Dysmenorrhea simply means painful menstrual cramps, which are experienced by 90 percent of women. It is primarily caused by inflammatory prostaglandins (PGF) that are released from the uterine lining. This PGF release is involved in initiating menstruation as it stimulates contraction of the uterus, cuts off the blood supply to the uterus tissue, and enhances nerve sensitivity. The severity of dysmenorrhea is directly related to the amount of PGF in menstrual fluid, which typically peaks during the first two days of the menses.To treat the symptoms of PGF activity on the uterus, physicians typically prescribe oral contraceptive pills (OCPs) tor nonsteroidal anti-inflammatory (NSAIDs) such as aspirin and ibuprofen. NSAIDs essentially inhibit prostaglandin synthesis, lowering the release of inflammatory prostaglandins that cause the cramping. This is also why you may notice a decrease in flow of menstrual blood if you take an NSAID to relive your cramps. In recent studies it has been found that 10 percent of women do not response to either treatment. Yet in a healthy cycle with balanced hormones and a diet rich in omega fats, there are no cramps, breast tenderness, or PMS! 

You are not alone…
Dysmenorrhea significantly interrupts the lives of women, keeping them from work, school, and general life activities. Absenteeism is an unappreciated problem among 34 to 50 percent of women, tallying up to an annual 600 million lost work hours and $2 billion lost productivity.

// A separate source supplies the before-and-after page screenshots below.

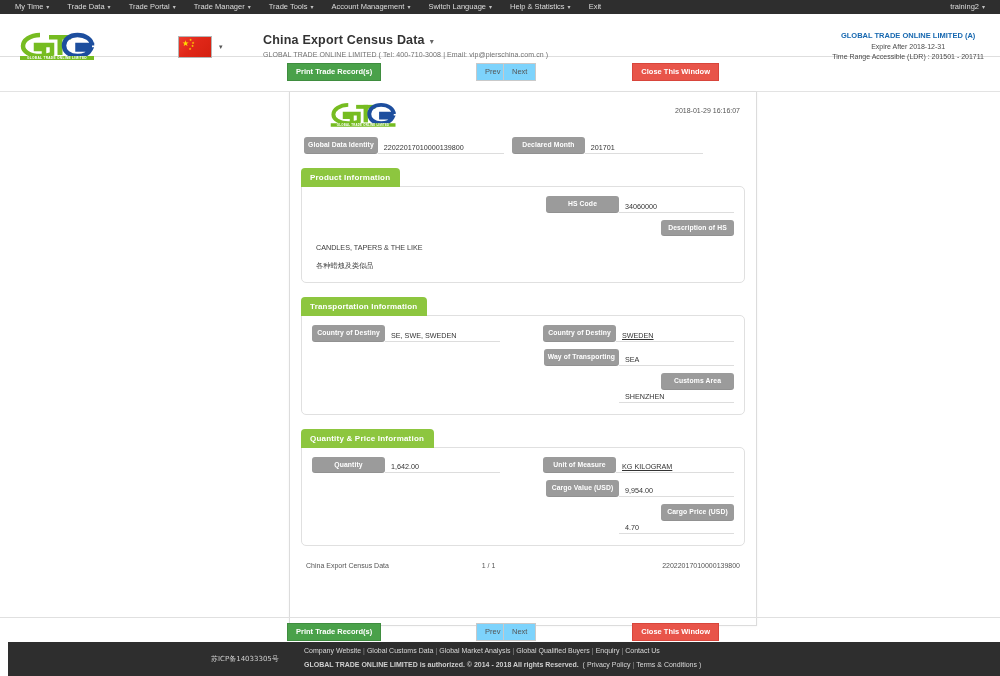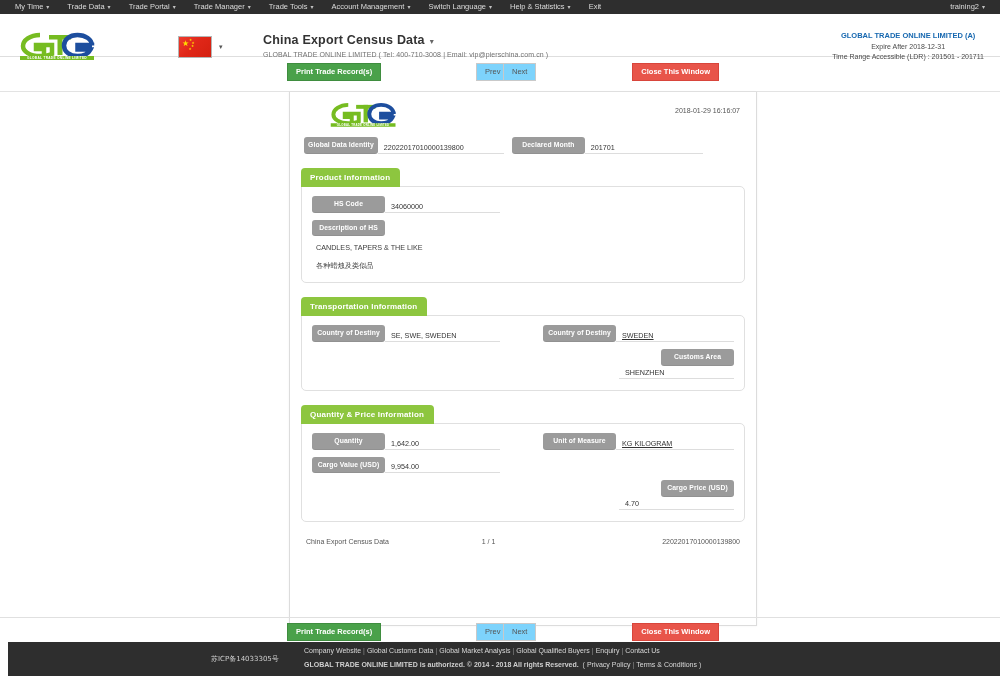--- a/index.html
+++ b/index.html
@@ -117,7 +117,7 @@
     border: 1px solid #e0e0e0; border-radius: 0 5px 5px 5px;
     margin-top: -1px; padding: 9px 10px 11px 10px; background:#fff;
   }
-  .sec-row { display: flex; align-items: flex-end; margin-bottom: 7px; }
+  .sec-row { display: flex; align-items: flex-end; margin-bottom: 7px; justify-content: flex-end; }
   .sec-row:last-child { margin-bottom: 0; flex-direction: column; }
   .sec-row .gap { width: 53px; }
   .desc-text { font-size: 7.2px; color: #3b3b3b; margin: 7px 0 0 4px; line-height: 1.45; }

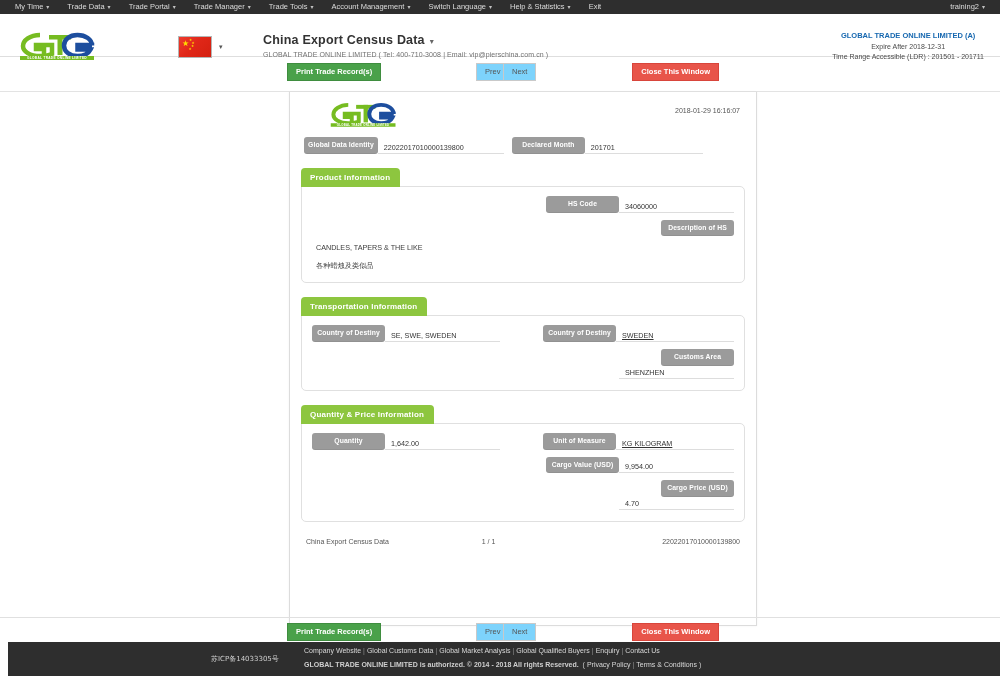--- a/index.html
+++ b/index.html
@@ -267,6 +267,10 @@
             <div class="fvalue wide">SWEDEN</div>
           </div>
           <div class="sec-row">
+            <div class="flabel">Way of Transporting</div>
+            <div class="fvalue">SEA</div>
+          </div>
+          <div class="sec-row">
             <div class="flabel">Customs Area</div>
             <div class="fvalue">SHENZHEN</div>
           </div>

How do good fats help relieve menstrual cramps?
Omega-3 fatty acids make up the membranes of all cells in the body. They are also responsible for producing eicosanoids, a key part of fighting inflammation that plays a role in the prevention and treatment of various diseases. Dysmenorrhea is a disturbed balance between anti-inflammatory, vasodilator eicosanoids (derived from Omega-3) and pro-inflammatory, vasoconstrictor eicosanoids (derived from omega-6). By increasing the intake of Omega-3, painful cramping symptoms can be reversed, decreasing the amount of Omega-6 in cell membranes.

Nutrient Deficiency 
Linolenic acid (Omega-3) and linoleic acid (Omega-6) are precursors to muscle-relaxing prostaglandins. PgE1 prostaglandins are responsible for the antispasmodic and anti-inflammatory effect. It is essential for the body to use linoleic acid in order to convert gamma linolenic acids (GLA), which produces PgE1 prostaglandins. The conversion pathway of linoleic acid to GLA requires magnesium, vitamin B6, zinc, vitamin C, and niacin. It is commonly seen among nutrient deficient women to have more cramping because they cannot properly make this conversion.

Balancing through Diet
There are several ways to naturopathically treat these symptoms of dysmenorrhea. Linolenic acids and linoleic acids are found in fatty acids, such as seeds (pumpkin and flaxseeds). Supplementing with flax oil (high in Omega-3 FA) or borage oil, black current oil, and evening primrose oil are other excellent in promoting the synthesis of the beneficial prostaglandins and fewer uterine contractions and menstrual pains. Top three foods rich in nutrients needed for proper linoleic acid conversion are: papaya (rich in vitamin C), spinach (rich in magnesium), and lentils (rich in thiamine).